March 1999/Portable Run-Time Multilanguage Support with Lingua

Features

Portable Run-Time Multilanguage Support with Lingua

Anneke Sicherer-Roetman

Message text is the bane of any multilanguage program, but you can get a lot of help with them from this remarkably simple package.

Introduction

Lingua is a small package that I wrote a few years ago and still use on a regular basis. I designed the Lingua package to help C programmers develop applications that must be released in multiple languages. With Lingua, the end-user gets an executable, and one datafile for every supported language. The datafile contains all user interface text in the application.

Since a language can be chosen at run time, you needn't use different executables for different languages. You need only compile one executable and make a text data file for every supported language. It's easy to create support later for yet another language, then send only the new data file to interested customers. Lingua was written in pure ANSI C and is thus completely portable.

Lingua Package Overview

The package consists of a utility, Lingua, and a module, ui_text.c. You must compile ui_text.c and link it with your application program. This module is the same for any language and is very small (about 4 K when compiled with Borland C++).

You need to prepare a text file for every supported language, according to a specified format. Lingua then encrypts the text file so users cannot alter or corrupt the file. The encrypted text files are shipped with the application. One of them is loaded by the module ui_text.c at run time so that the application's user interface texts are all in the desired language. It is also possible to switch languages at run time.

How to Use Lingua

Do not use any literal strings in your source code; instead, use symbolic identifiers, or mnemonics. For example, instead of using "Press any key", use ANYKEY. You can write your application however you like, so long as you observe this main rule and put an #include "ui_text.h" statement at the start of every source file in which these mnemonics appear.

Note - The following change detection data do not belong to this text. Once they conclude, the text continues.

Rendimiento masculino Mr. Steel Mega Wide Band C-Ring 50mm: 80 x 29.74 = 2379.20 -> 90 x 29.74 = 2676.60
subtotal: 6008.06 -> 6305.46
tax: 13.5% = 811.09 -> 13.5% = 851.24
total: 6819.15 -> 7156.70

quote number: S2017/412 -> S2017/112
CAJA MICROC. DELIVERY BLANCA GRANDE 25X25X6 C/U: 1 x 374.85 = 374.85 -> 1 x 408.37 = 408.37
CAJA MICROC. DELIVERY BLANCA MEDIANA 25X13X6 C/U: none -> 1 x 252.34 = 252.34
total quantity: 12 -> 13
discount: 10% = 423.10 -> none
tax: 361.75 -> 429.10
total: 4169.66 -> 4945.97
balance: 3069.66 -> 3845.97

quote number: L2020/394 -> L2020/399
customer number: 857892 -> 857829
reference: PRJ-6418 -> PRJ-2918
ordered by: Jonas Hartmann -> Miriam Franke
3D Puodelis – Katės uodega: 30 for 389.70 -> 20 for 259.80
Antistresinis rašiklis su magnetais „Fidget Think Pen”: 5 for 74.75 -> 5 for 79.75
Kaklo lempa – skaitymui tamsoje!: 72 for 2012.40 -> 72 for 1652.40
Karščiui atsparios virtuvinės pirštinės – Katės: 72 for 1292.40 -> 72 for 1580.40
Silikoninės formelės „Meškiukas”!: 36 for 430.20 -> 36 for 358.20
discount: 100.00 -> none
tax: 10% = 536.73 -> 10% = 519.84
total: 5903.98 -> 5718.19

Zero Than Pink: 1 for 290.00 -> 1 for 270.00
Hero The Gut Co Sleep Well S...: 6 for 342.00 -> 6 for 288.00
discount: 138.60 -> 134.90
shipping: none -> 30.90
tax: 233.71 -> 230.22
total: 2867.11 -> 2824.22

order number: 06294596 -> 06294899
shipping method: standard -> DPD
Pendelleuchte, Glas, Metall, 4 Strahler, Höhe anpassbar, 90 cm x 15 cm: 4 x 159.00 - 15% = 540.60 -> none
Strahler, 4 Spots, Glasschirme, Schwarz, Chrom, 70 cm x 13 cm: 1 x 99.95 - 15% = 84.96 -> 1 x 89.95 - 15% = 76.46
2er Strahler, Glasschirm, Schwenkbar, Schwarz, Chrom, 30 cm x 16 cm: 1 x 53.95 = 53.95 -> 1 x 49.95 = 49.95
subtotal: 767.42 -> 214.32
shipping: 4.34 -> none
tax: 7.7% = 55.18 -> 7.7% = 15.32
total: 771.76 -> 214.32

Create and maintain a text source file with all literal text for the program written in your first language of choice. This file can have any name, but Lingua can use only files with the .txt extension. The lines in this text file should all begin (at the first position!) with the mnemonic that will be used in the application. Following the mnemonic is the literal string that should be substituted at run time. Listing 1 shows an example of a Lingua text source file.

Comment lines must begin with #. In literal strings, the underscore character (_) signifies a leading or trailing space, and a single dash character (-) denotes an empty string. If you want a character other than _ to signify a leading or trailing space, you can change it using the #SPACE directive.

String arrays, in which not every item has its own mnemonic, are represented by a [ directly after the mnemonic, followed by one or more lines starting with only a [. Multi-line strings are represented by a / directly after the mnemonic, followed by one or more lines starting with only a /.

By default, Lingua loads all the text at once into memory when you call the function ui_loadtext. This is typically done at the start of an application. You delete the text at the end of the application by calling ui_unloadtext. If desired, you can specify that part or all of the text be read from the file only when necessary. To specify this behavior, use the directive #FILE in the text file (see Listing 1). All text after this directive will be loaded only when necessary. All text before #FILE will be loaded as soon as ui_loadtext is called and will remain resident in memory. You could place all frequently used strings before #FILE and seldom-used or very long strings after #FILE. Note that if #FILE is used, the text datafile will remain open between ui_loadtext and ui_unloadtext, which is otherwise not the case. Also note that #FILE may occur only once in the text file.

Beware of one snag when using the #FILE directive: every mnemonic defined after #FILE results in a pointer to the same file buffer. When using two consecutive strings, the latter will overwrite the former. This leads to problems with statements like:
printf("%s%s\n",TENTH,ELEVEN);
The above will result in printing "eleven" twice. Instead, use:
printf("%s",TENTH);
printf("%s",ELEVEN);
Apart from this snag, the use of Lingua is totally transparent so long as, at run time, you do not reference any mnemonic before ui_loadtext is called.

Updating the Data File

Whenever any mnemonic in the text file has been added, edited, or deleted, run the utility Lingua by issuing a command such as:
lingua francais
where francais is the name of the text file. Then recompile your program's source code (just as you would had you edited literal strings in the source code). If you change only the literal text in the text file, you need only run Lingua; you needn't recompile your program's source code in this case.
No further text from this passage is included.